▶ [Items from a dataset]
--------------------
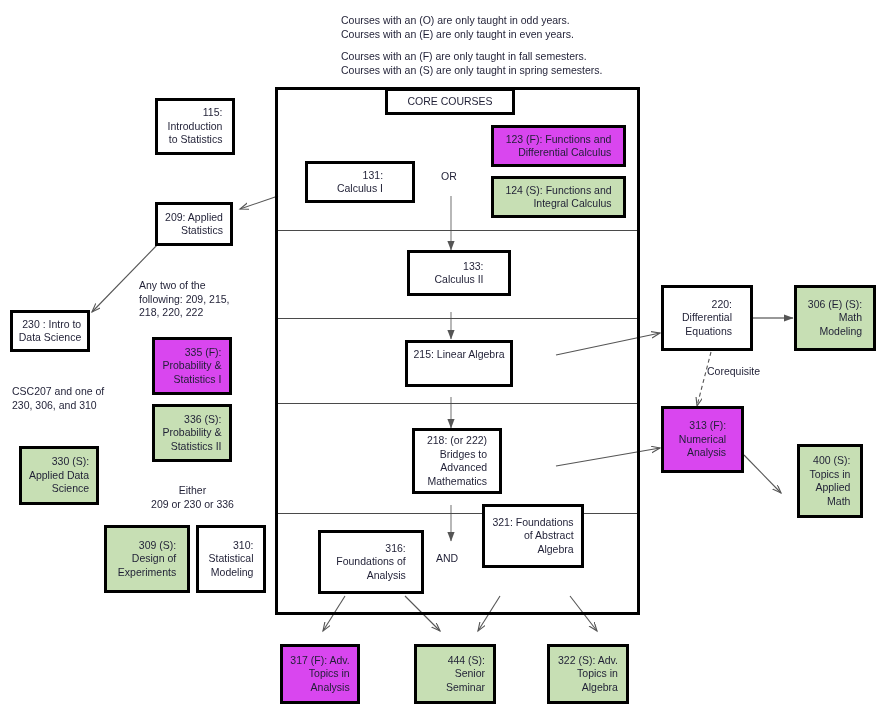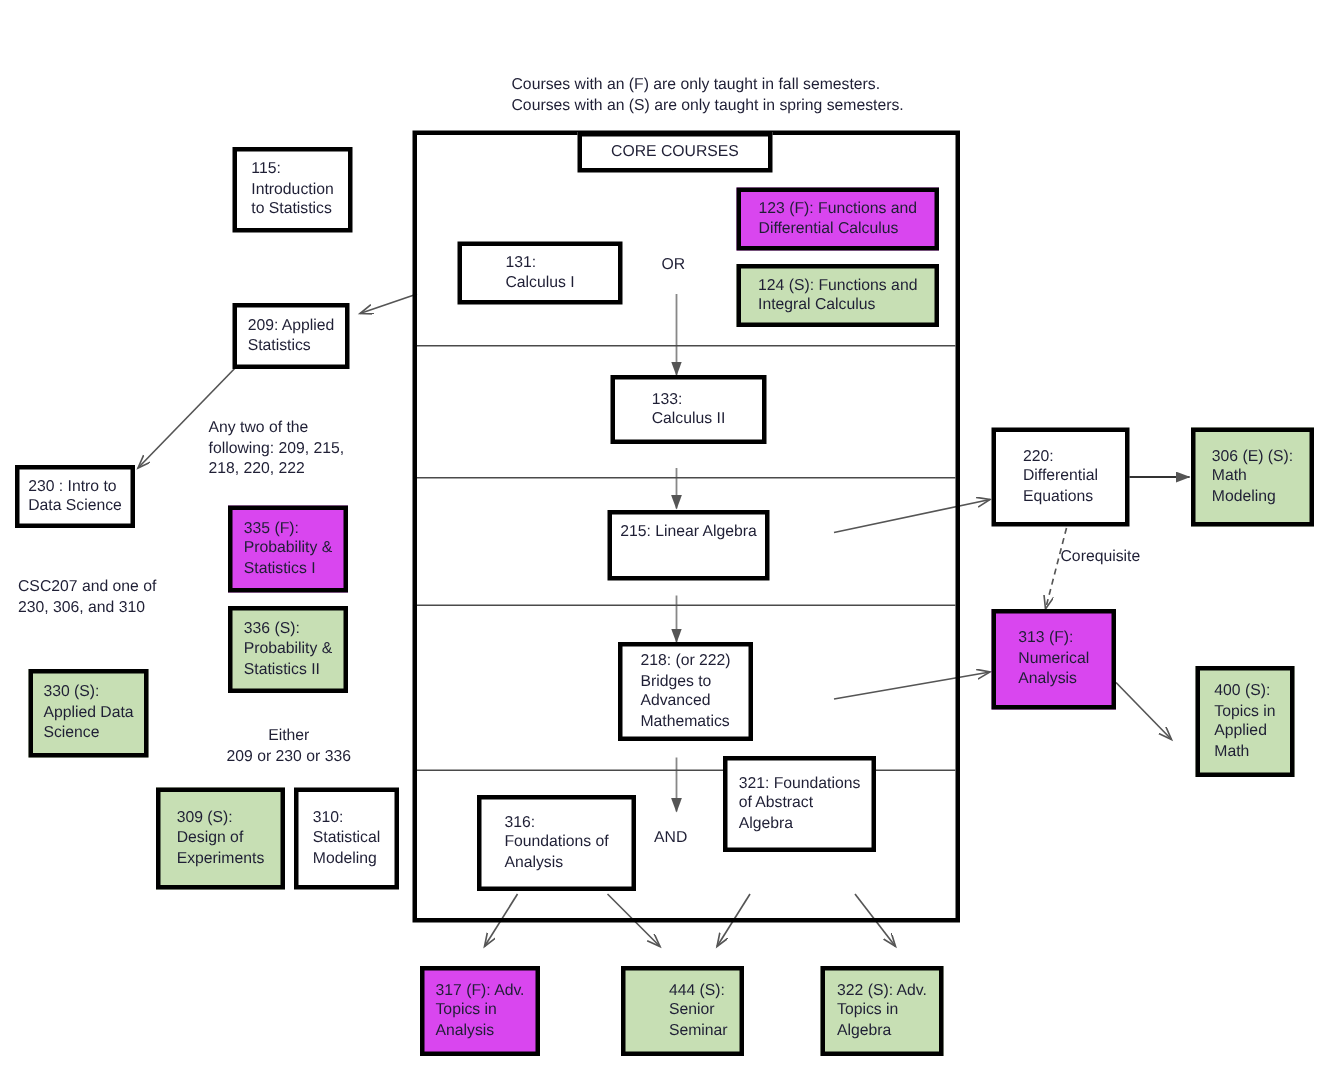--- a/index.html
+++ b/index.html
@@ -85,6 +85,8 @@
 
 <div id="canvas">
 
+  <div class="legend" style="left:341px; top:14px;">Courses with an (O) are only taught in odd years.
+Courses with an (E) are only taught in even years.</div>
   <div class="legend" style="left:341px; top:50px;">Courses with an (F) are only taught in fall semesters.
 Courses with an (S) are only taught in spring semesters.</div>
 

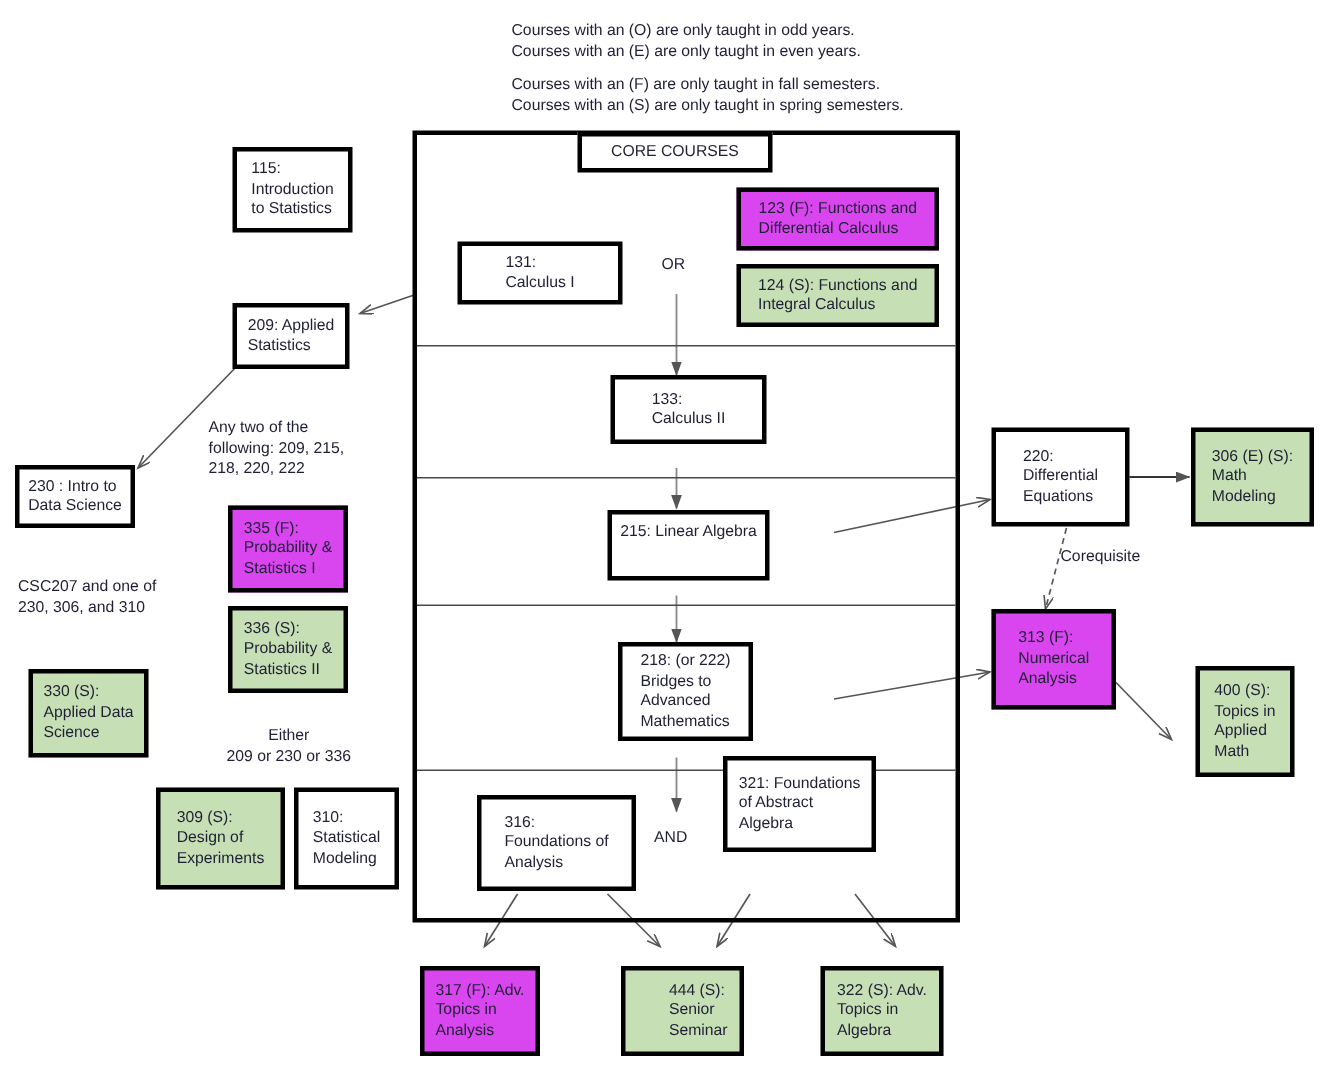--- a/index.html
+++ b/index.html
@@ -53,7 +53,7 @@
     display: flex;
     align-items: center;
     justify-content: center;
-    text-align: left;
+    text-align: right;
     font-size: 10.5px;
     line-height: 13.5px;
     color: #1f1f35;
--------------------
▶ [Task description] Leaving every picture out, return the lines from the one containing "in fall semesters." through the last line of the records exactly.

▶ [Task answer]
   <div class="legend" style="left:341px; top:50px;">Courses with an (F) are only taught in fall semesters.
 Courses with an (S) are only taught in spring semesters.</div>
 

--- a/index.html
+++ b/index.html
@@ -53,7 +53,7 @@
     display: flex;
     align-items: center;
     justify-content: center;
-    text-align: left;
+    text-align: right;
     font-size: 10.5px;
     line-height: 13.5px;
     color: #1f1f35;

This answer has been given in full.